Within the records, which lines hold the string "ценность"? Report each one by copying it.
────────────────────
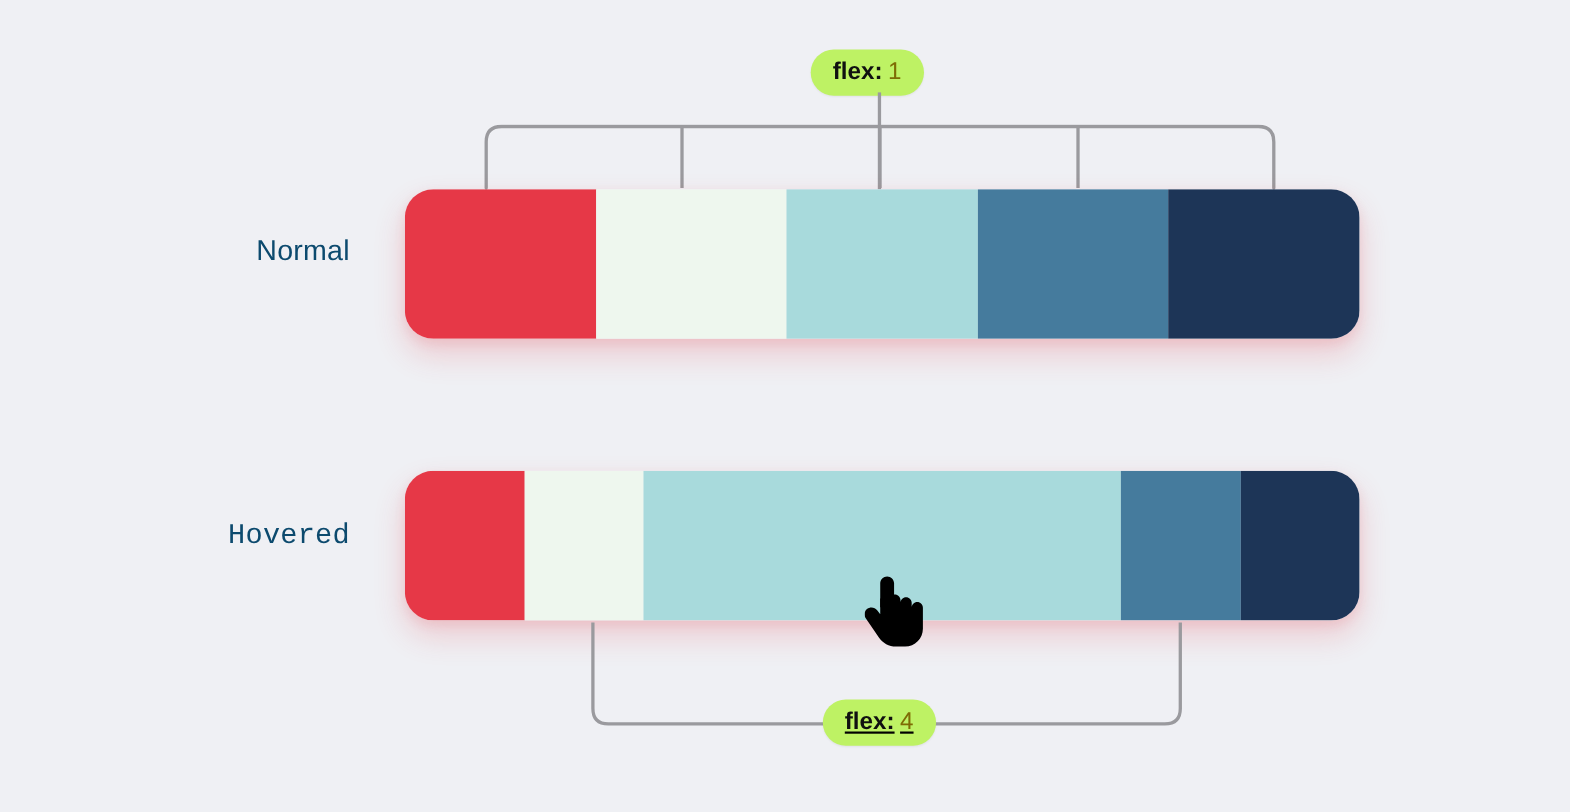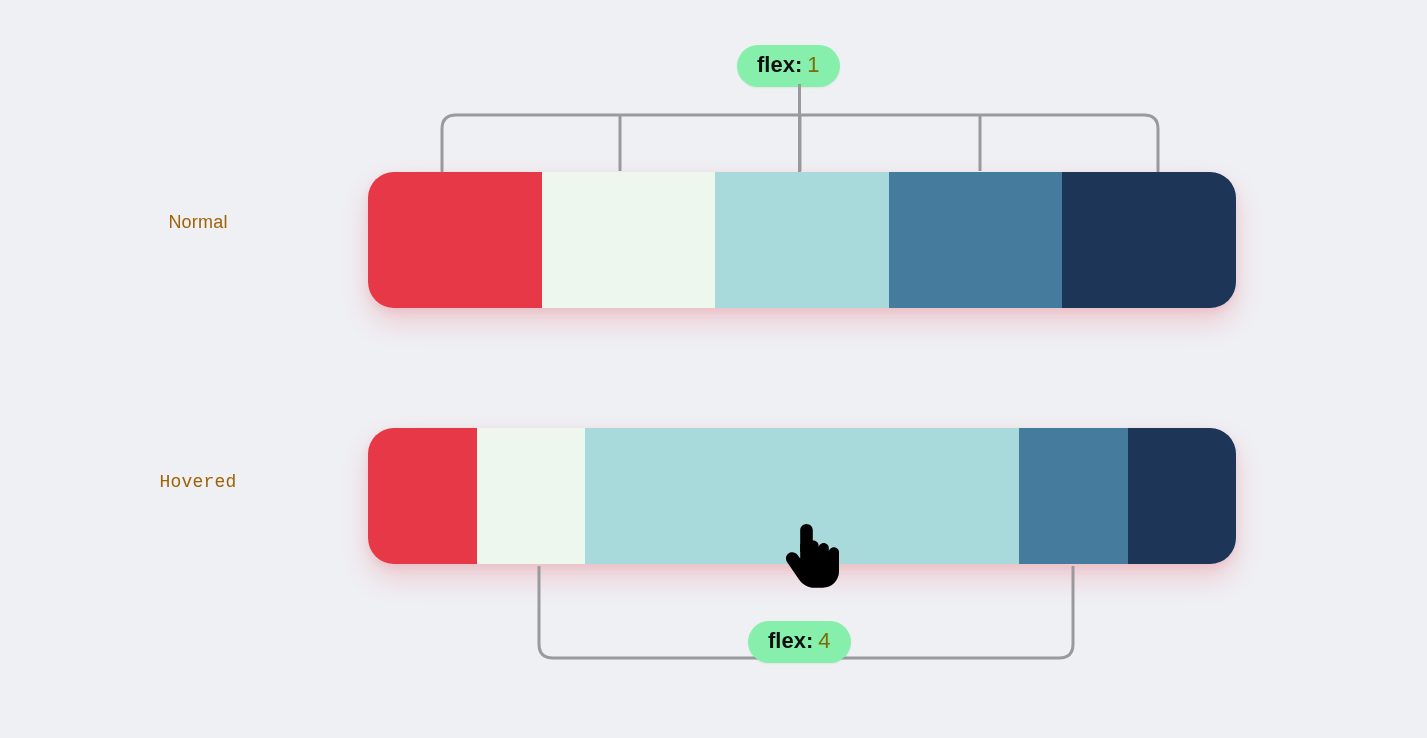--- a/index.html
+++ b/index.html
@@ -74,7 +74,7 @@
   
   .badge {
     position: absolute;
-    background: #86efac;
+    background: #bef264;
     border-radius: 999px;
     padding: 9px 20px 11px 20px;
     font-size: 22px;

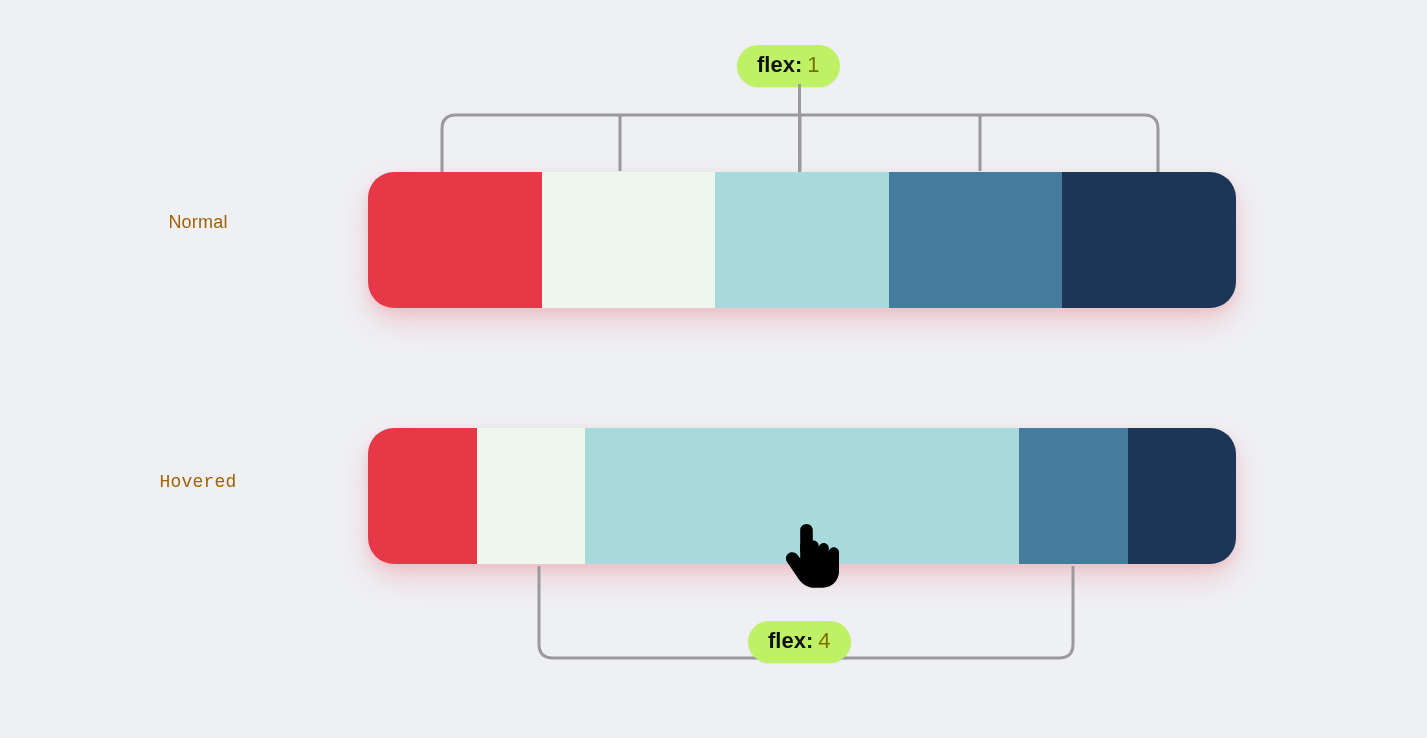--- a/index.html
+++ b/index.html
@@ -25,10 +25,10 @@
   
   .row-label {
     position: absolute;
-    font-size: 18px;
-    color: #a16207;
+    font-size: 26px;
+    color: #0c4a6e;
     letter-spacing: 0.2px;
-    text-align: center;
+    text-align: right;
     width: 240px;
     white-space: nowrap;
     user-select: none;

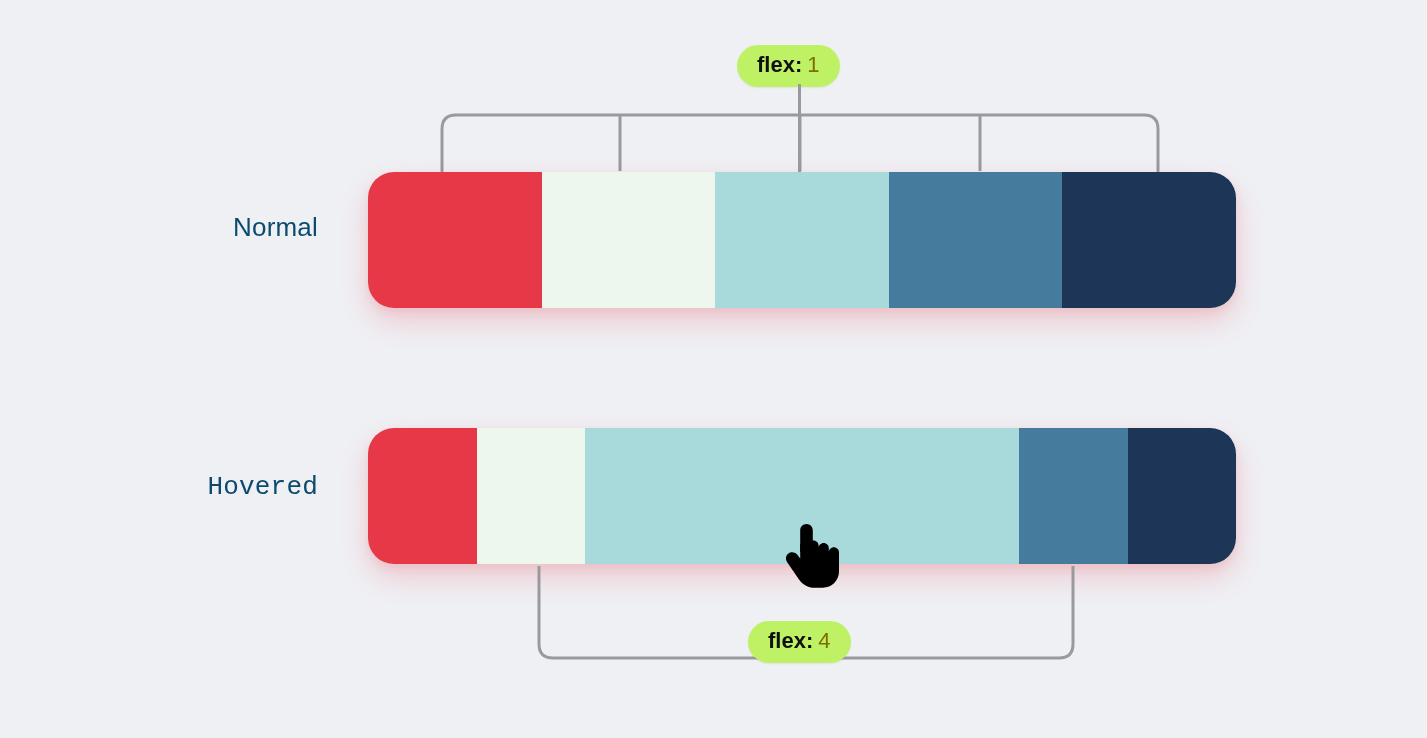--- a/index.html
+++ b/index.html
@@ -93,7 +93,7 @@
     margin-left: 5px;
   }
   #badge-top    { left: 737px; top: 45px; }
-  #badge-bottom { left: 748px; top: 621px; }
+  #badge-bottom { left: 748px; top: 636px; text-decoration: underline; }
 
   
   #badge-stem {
────────────────────
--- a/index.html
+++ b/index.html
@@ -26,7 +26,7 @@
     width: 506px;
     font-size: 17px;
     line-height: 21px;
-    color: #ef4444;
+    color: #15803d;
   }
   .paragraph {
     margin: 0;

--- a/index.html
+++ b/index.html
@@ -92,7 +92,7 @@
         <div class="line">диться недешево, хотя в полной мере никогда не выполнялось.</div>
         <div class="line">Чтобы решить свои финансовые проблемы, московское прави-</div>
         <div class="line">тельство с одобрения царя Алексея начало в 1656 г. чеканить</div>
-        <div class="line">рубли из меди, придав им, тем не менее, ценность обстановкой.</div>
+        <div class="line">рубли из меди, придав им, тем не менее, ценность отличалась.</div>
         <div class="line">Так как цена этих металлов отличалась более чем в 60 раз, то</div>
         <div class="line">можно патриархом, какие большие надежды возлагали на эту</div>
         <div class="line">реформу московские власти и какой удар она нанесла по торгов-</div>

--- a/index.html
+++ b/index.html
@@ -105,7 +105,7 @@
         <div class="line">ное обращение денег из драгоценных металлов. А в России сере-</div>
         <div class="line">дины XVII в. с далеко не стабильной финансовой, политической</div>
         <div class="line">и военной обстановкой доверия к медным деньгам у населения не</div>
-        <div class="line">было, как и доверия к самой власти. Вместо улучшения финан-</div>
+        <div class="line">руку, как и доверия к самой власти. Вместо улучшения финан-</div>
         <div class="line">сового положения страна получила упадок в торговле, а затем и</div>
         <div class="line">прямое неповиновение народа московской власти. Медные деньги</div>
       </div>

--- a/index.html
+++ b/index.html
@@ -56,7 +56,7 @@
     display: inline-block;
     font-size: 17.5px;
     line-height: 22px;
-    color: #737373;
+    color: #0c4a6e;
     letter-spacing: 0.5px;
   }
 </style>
────────────────────
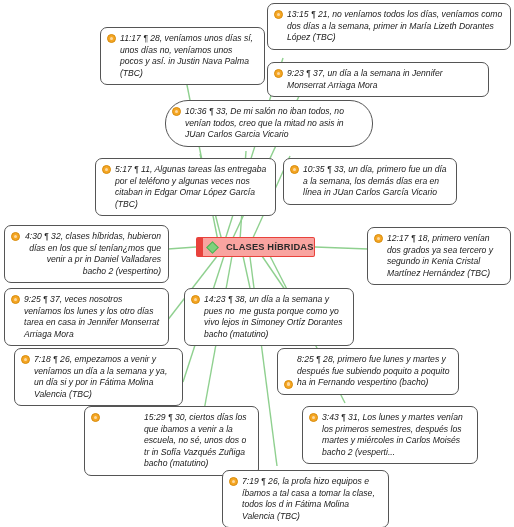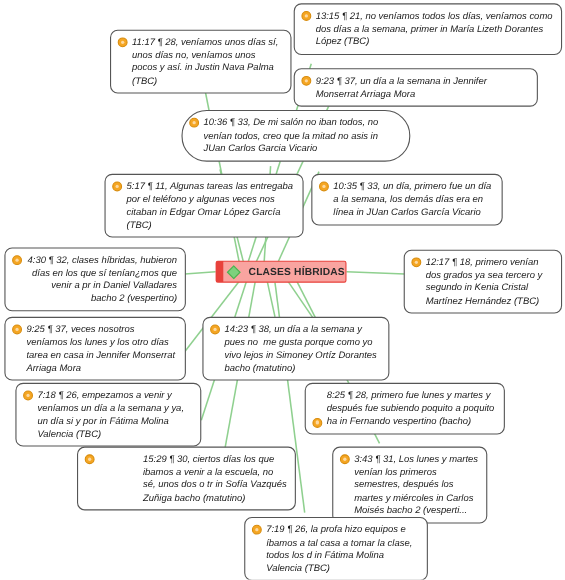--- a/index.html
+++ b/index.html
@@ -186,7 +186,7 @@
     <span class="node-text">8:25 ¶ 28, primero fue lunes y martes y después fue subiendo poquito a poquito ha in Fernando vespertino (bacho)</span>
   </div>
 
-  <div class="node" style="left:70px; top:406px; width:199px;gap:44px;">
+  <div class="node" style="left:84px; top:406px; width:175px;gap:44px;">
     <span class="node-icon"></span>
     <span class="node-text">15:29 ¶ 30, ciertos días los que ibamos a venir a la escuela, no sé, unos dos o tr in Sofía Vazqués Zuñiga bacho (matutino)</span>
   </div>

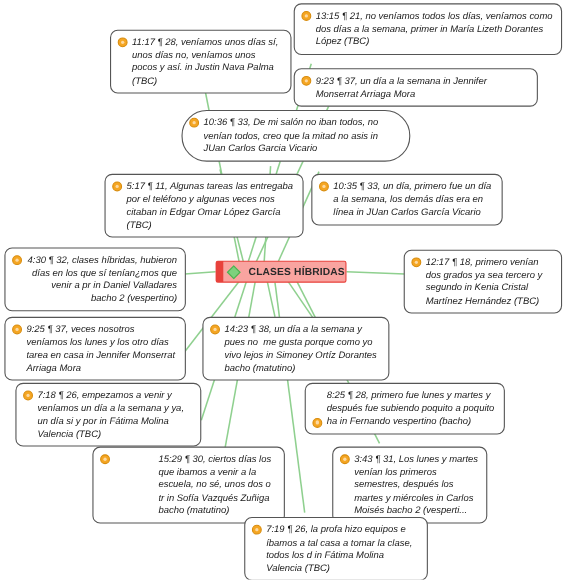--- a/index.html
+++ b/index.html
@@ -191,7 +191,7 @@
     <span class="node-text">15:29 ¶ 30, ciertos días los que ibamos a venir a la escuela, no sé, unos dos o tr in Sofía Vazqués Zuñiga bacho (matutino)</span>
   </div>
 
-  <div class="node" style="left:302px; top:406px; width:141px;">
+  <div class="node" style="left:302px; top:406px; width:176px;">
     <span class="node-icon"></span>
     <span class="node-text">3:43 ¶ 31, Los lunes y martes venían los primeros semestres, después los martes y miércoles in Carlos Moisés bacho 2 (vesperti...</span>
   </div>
────────────────────
Your solution:
-        <div class="line">рубли из меди, придав им, тем не менее, ценность обстановкой.</div>
+        <div class="line">рубли из меди, придав им, тем не менее, ценность отличалась.</div>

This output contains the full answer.